All experiments were conducted on a server running Ubuntu 22.04. The software environment was built upon Python 3.10, PyTorch 2.1.2, and CUDA 11.8. The hardware platform consisted of a 12-core Intel(R) Xeon(R) Silver 4214R CPU @ 2.40 GHz and a single NVIDIA GeForce RTX 3080 Ti GPU with 12 GB of VRAM.
Before presenting the detection performance results, we first provide a quantitative analysis of each model’s computational complexity and efficiency, including its total parameters and Floating Point Operations (FLOPs). The key metrics for this benchmark are summarized in Table 9.

The data in Table 9 establishes the computational cost for each architecture. As observed, our proposed TransNeSt model maintains a complexity profile comparable to the standard ResNet-Transformer hybrid.
5.1 Evaluation Using the NSL-KDD Dataset
We initiated our empirical evaluation on the foundational NSL-KDD benchmark. The comprehensive performance comparison, illustrated in Fig. 6, clearly establishes the superiority of the proposed TransNeSt architecture. Our model achieved the highest performance across all metrics, attaining an F1-Score of 99.04% and an accuracy of 99.05%.

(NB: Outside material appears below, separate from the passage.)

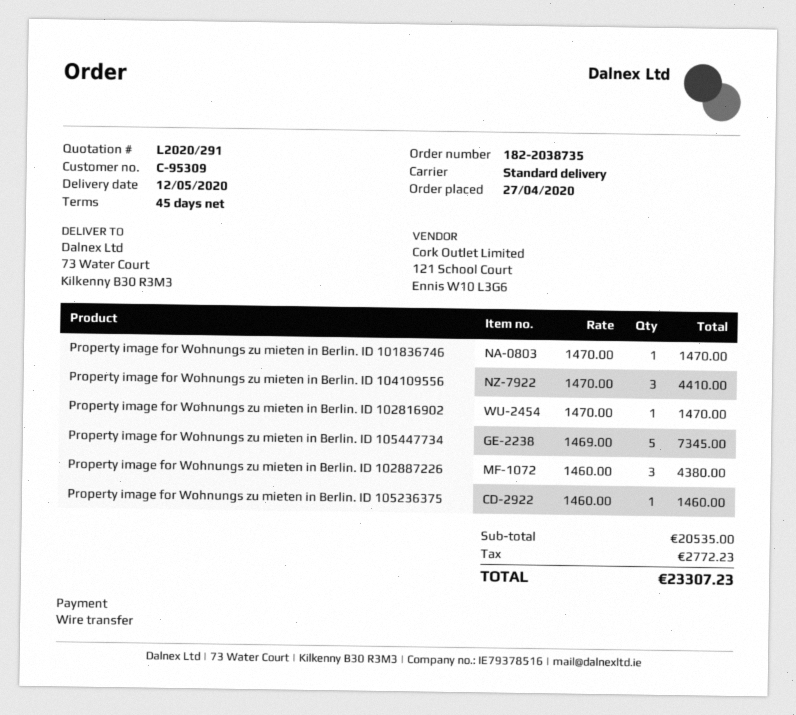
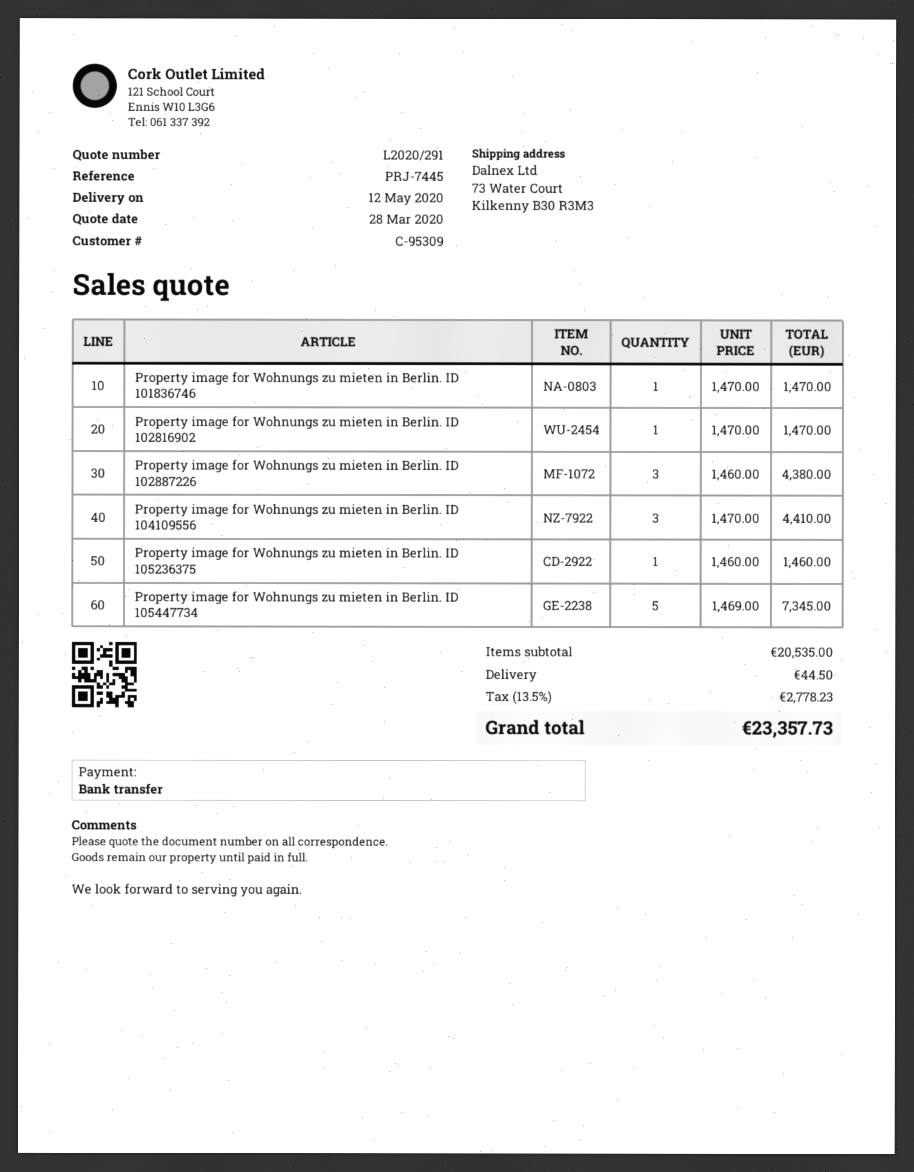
shipping: none -> 44.50
tax: 2772.23 -> 2778.23
total: 23307.23 -> 23357.73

Figure 6: Performance comparison of all models on the NSL-KDD dataset
The results also serve as a compelling ablation study, isolating the contributions of our model’s core components. The standalone ResNeSt model, acting as a powerful feature extraction baseline, achieved a remarkable F1-score of 97.30%, demonstrating the inherent effectiveness of the split-attention mechanism in capturing salient traffic features. The standalone Transformer, while also performing well, was surpassed by the ResNeSt, underscoring the importance of robust initial feature representation. Crucially, our integrated TransNeSt model outperformed both individual components, validating the synergistic benefit of combining ResNeSt’s fine-grained feature extraction with the Transformer’s sequential modeling capabilities.
A deeper analysis of per-class performance, detailed in the confusion matrix (Fig. 7), ROC curves (Fig. 8), and performance metrics (Table 10), highlights the model’s robust performance. TransNeSt achieves outstanding F1-scores on majority classes like ‘DoS’ (99.84%) and ‘Normal’ (99.11%). More critically, this strength extends to the challenging minority attack classes, a success largely attributable to our augmentation strategy. As the comparative analysis in Table 8 empirically demonstrates, our WGAN-based approach yields performance gains over both the baseline and traditional SMOTE. For the extremely rare U2R class, WGAN elevates the F1-Score to 0.6538, surpassing the baseline’s 0.4728 and SMOTE’s 0.5617, thereby validating its efficacy in generating high-fidelity synthetic data.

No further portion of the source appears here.